The band-saw was screaming steel two inches wide, seventy feet long, and running round two wheels eight feet in diameter. It showered a cataract of sawdust as the first few cuts were taken along the edge of the last piece of the great elm. Jim mopped his brow, resting momentarily. It had been a hard morning. No wind cooled the yard, and the high sun shone with scorching summer heat, shimmering on the surrounding countryside and on the long stretch of woodland a mile away, hiding the nearest town, and Hammerfield & Sperry head offices.

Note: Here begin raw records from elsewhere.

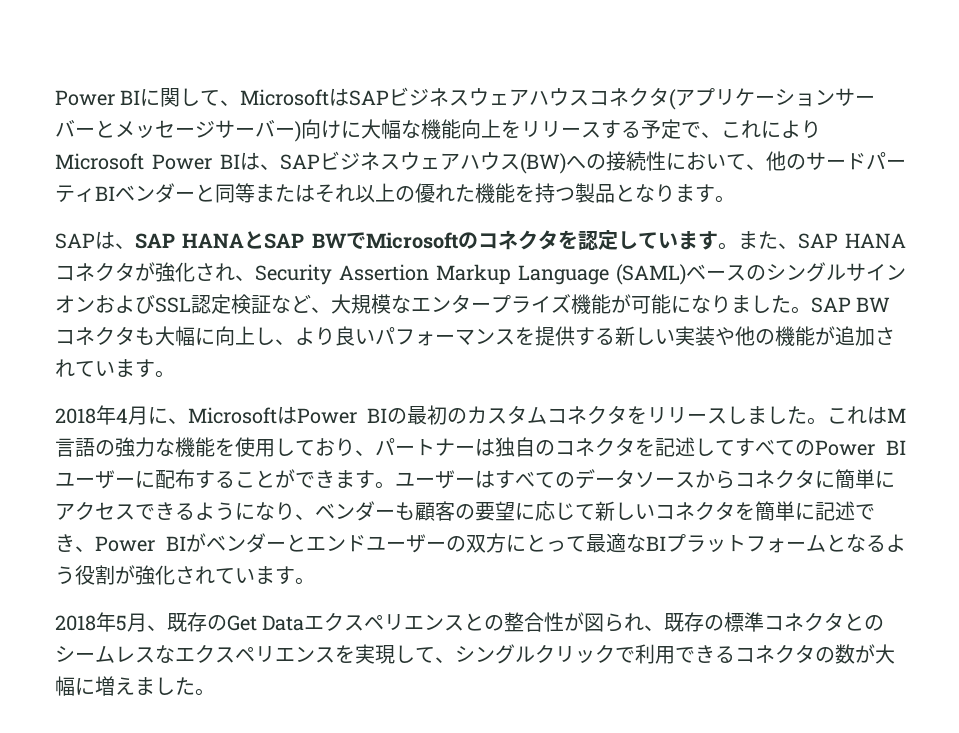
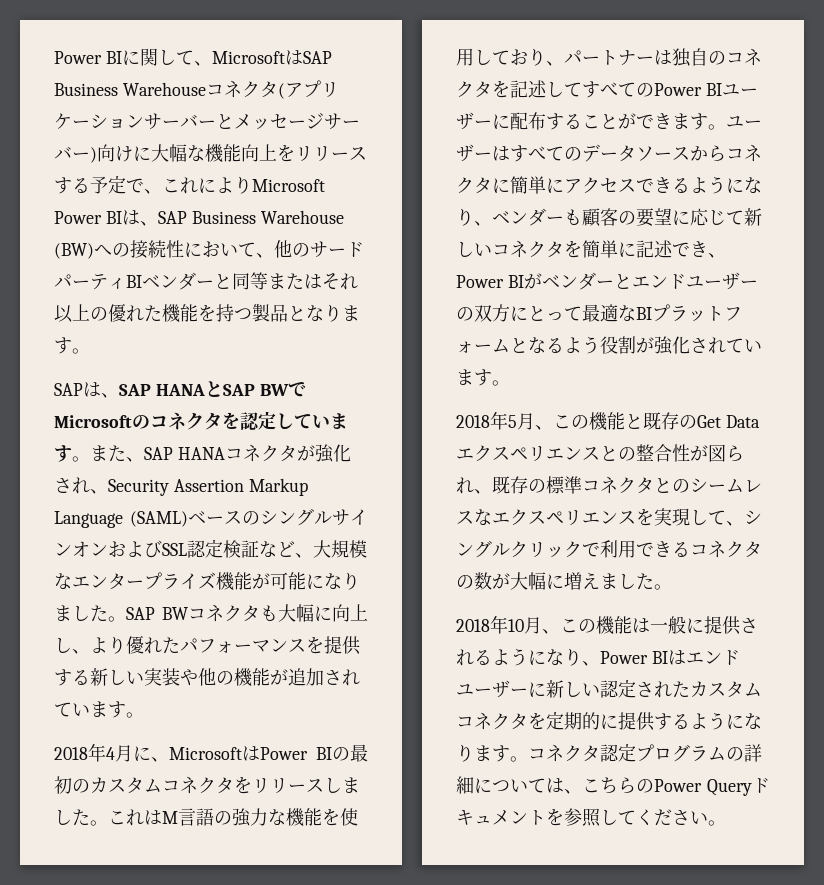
- Power BIに関して、MicrosoftはSAPビジネスウェアハウスコネクタ(アプリケーションサーバーとメッセージサーバー)向けに大幅な機能向上をリリースする予定で、これによりMicrosoft Power BIは、SAPビジネスウェアハウス(BW)への接続性において、他のサードパーティBIベンダーと同等またはそれ以上の優れた機能を持つ製品となります。
+ Power BIに関して、MicrosoftはSAP Business Warehouseコネクタ(アプリケーションサーバーとメッセージサーバー)向けに大幅な機能向上をリリースする予定で、これによりMicrosoft Power BIは、SAP Business Warehouse (BW)への接続性において、他のサードパーティBIベンダーと同等またはそれ以上の優れた機能を持つ製品となります。
- SAP BWコネクタも大幅に向上し、より良いパフォーマンスを提供する新しい実装や他の機能が追加されています。
+ SAP BWコネクタも大幅に向上し、より優れたパフォーマンスを提供する新しい実装や他の機能が追加されています。
- 2018年5月、既存のGet Dataエクスペリエンスとの整合性が図られ、既存の標準コネクタとのシームレスなエクスペリエンスを実現して、シングルクリックで利用できるコネクタの数が大幅に増えました。
+ 2018年5月、この機能と既存のGet Dataエクスペリエンスとの整合性が図られ、既存の標準コネクタとのシームレスなエクスペリエンスを実現して、シングルクリックで利用できるコネクタの数が大幅に増えました。
+ 2018年10月、この機能は一般に提供されるようになり、Power BIはエンドユーザーに新しい認定されたカスタムコネクタを定期的に提供するようになります。コネクタ認定プログラムの詳細については、こちらのPower Queryドキュメントを参照してください。

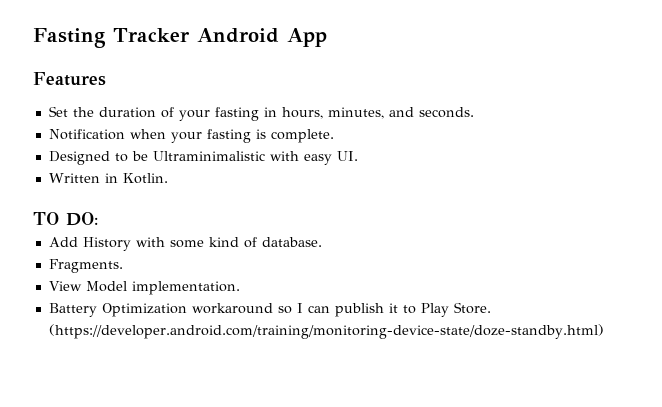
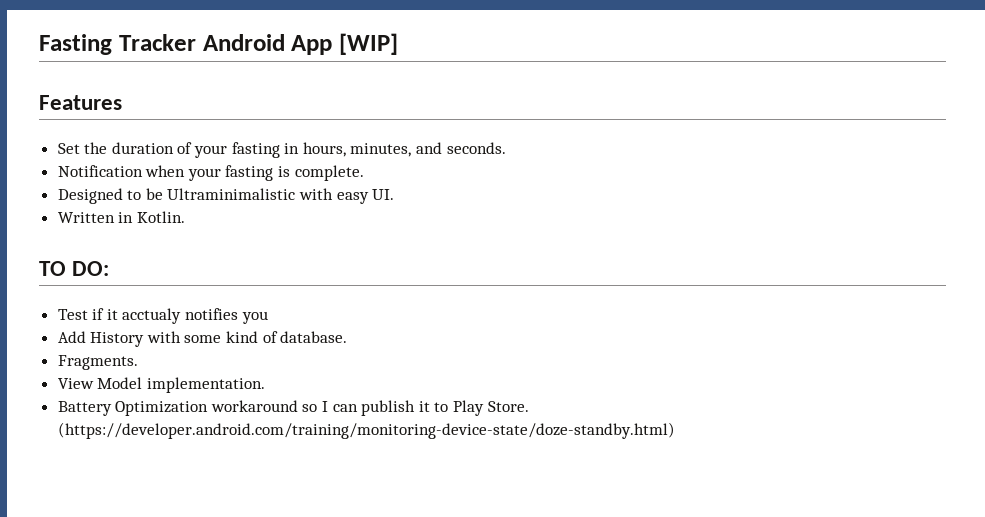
- Fasting Tracker Android App
+ Fasting Tracker Android App [WIP]
+ Test if it acctualy notifies you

The shriek of steel teeth on something infinitely hard jerked his mind back to the creeping carriage. His ears rang from the violence of sound. The howl of friction became a vibrant scream, shuddered, then a sharp explosion echoed through the yard. The broken saw, no longer a continuous loop running between the wheels, snaked past him, one end slithering into the saw pit. Its teeth were blunted, turned back by contact with something harder than steel. Someone switched off the motor. No one spoke as Colin McMurdo vividly declared everyone but himself was a fool.

“Damn me, but Mr. Sperry will hear of this! ” He swore and his eyes, fierce with anger, settled on Jim. “ You said there was no sign of metal — ”
Stung, Jim faced him, “ There wasn’t ! I showed you the scar — ! ”

Fingers closed painfully on his shoulder. “Who’s supposed to look over trees when they come in? Not me ! Think I’ve nothing better to do? ” McMurdo snorted. “ Mr. Sperry will have something to say about this! ”

Jim felt fury and helplessness. “ It wasn’t my fault ! ”
As reply McMurdo pushed him. He caught a heel, fell, and landed flat and bruised on the band-saw carriage rails. McMurdo scarcely looked.
“ Get axes and chop out what the kid missed ! ”

A gang began working on the trunk, and Jim wondered what manner of object could be present in a position once so high above ground level, and hard enough to break the tempered saw. As chips flew a gleaming metallic surface, curved and smooth, came into view. Astonished, they worked on, exposing it. The saw had made no scratch in tearing itself to destruction. Finally stood revealed a metallic ovoid about two feet long and one foot in diameter, without aperture or markings, but with four equi-distant fins, joined by a metal cross-member, at one end.

McMurdo pushed back his greasy engineer’s cap when he saw it. “ Some kid’s toy spaceship, I warrant ! ” he said.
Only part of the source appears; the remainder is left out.